SSIS and PowerShell – A Powerful Combination

PowerShell is a powerful task automation tool from Microsoft. Although SSIS does not provide something like Execute PowerShell Script Task out of the box, it does have an Execute Process Task which can be used to run PowerShell scripts just as easily.

On a recent project, I was tasked with downloading and updating Federal Election Commission, FEC.GOV, Committee and Candidate Election data into Dynamics GP vendor maintenance and eOne Solutions Extender tables. To accomplish this, I created a PowerShell script to download the zip files for the FEC.GOV web site, added this script inside a SSIS package Execute Script task and then added additional data flow tasks to un-zip the files and import into custom SQL tables for use with a SmartConnect integration into Dynamics GP. The final SSIS package looked like the screen shot below.

SSIS Package Control Flow

Here are the detailed steps to create this SSIS package:

1.  Create the two custom tables

SET ANSI_NULLS ON

GO

SET QUOTED_IDENTIFIER ON

GO

SET ANSI_PADDING ON

GO

CREATE TABLE [dbo].[FEC_Candidate](

[Candidate_ID] [varchar](9) NOT NULL,

[Candidate_Name] [varchar](200) NULL,

[Party_Affiliation] [varchar](3) NULL,

[Year_of_Election] [numeric](4, 0) NULL,

[Candidate_State] [varchar](2) NULL,

[Candidate_Office] [varchar](1) NULL,

[Candidate_District] [varchar](2) NULL,

[Incumbent_Challenger_Status] [varchar](1) NULL,

[Candidate_Status] [varchar](1) NULL,

[Principal_Campaign_Committee] [varchar](9) NULL,

[Street1] [varchar](35) NULL,

[Street2] [varchar](35) NULL,

[City] [varchar](35) NULL,

[State] [varchar](2) NULL,

[Zip] [varchar](9) NULL

) ON [PRIMARY]

GO

SET ANSI_PADDING OFF

GO

CREATE TABLE [dbo].[FEC_Committee](

[Committee_ID] [varchar](50) NOT NULL,

[Committee_Name] [varchar](200) NULL,

[Treasurer_Name] [varchar](100) NULL,

[Street1] [varchar](50) NULL,

[Street2] [varchar](50) NULL,

[City] [varchar](50) NULL,

[State] [varchar](50) NULL,

[Zip] [varchar](50) NULL,

[Committee_Designation] [varchar](50) NULL,

[Committee_Type] [varchar](50) NULL,

[Committee_Party] [varchar](50) NULL,

[Filing_Frequency] [varchar](50) NULL,

[Interest_Grp_Category] [varchar](50) NULL,

[Connected_Org_Name] [varchar](200) NULL,

[Candidate_ID] [varchar](50) NULL

) ON [PRIMARY]

GO

SET ANSI_PADDING OFF

GO

2.  Delete Extracted FEC Files – Delete the previous downloaded zip files

a.  Add Script Task to the Control Flow

b.  Add C# script to delete previous extracted files – Add the Script Task to the Control Flow and give it a name “Delete Extracted FEC Files”. Then edit it by choosing the Script Language (C# or VB.NET).
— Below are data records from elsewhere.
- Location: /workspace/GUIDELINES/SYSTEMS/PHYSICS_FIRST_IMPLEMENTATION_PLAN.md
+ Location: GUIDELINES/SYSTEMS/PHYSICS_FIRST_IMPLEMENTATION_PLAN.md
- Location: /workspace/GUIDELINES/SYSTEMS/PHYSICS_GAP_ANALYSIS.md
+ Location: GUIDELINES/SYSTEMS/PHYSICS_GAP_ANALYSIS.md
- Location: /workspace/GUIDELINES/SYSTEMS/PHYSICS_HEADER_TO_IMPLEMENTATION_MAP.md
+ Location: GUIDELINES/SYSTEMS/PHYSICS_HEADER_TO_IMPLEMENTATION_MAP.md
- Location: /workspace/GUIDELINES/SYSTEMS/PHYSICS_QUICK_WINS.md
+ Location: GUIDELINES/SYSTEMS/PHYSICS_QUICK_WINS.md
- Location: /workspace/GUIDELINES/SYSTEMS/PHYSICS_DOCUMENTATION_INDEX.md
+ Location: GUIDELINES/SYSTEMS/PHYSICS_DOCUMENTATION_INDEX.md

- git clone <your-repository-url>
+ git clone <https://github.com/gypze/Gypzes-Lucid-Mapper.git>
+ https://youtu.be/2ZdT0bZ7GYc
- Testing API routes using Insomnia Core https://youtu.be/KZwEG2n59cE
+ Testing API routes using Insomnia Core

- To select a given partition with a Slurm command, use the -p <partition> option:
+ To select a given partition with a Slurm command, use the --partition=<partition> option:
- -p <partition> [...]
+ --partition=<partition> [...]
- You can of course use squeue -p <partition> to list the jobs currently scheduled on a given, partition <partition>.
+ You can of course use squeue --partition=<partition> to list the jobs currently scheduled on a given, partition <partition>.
I used C# for my solution.

Script Task Editor

C# delete files script

public void Main()

{

string directoryPath = @”D:\KTL\FEC_Downloads\Extract”;

string[] oldFiles = System.IO.Directory.GetFiles(directoryPath, “*.txt”);

foreach (string currFile in oldFiles)

{

FileInfo currFileInfo = new FileInfo(currFile);

currFileInfo.Delete();

}

// TODO: Add your code here

Dts.TaskResult = (int)ScriptResults.Success;

}

3.  Truncate FEC tables – Truncate the custom tables from the previous download

4.  Download FEC files from Website – Attached the below PowerShell script to this data flow task to get the updated FEC data

a.  Create PowerShell script and save as a .ps1 file

Invoke-WebRequest ftp://ftp.fec.gov/FEC/2018/cm18.zip -OutFile D:\KTL\FEC_Downloads\Archive\Committee.zip

Invoke-WebRequest ftp://ftp.fec.gov/FEC/2018/cn18.zip -OutFile D:\KTL\FEC_Downloads\Archive\Candidate.zip

Invoke-WebRequest ftp://ftp.fec.gov/FEC/2018/ccl18.zip -OutFile D:\KTL\FEC_Downloads\Archive\Link.zip

b.  Add PowerShell.ps1 to SSIS Execute Process task – Add the SSIS Execute Process task to the Control Flow and add PowerShell.exe to the Executable field and –F D:\KTL\FEC_Downloads\FEC_Download.ps1 to the Arguments field. The Arguments will need to change based on your system file location and name.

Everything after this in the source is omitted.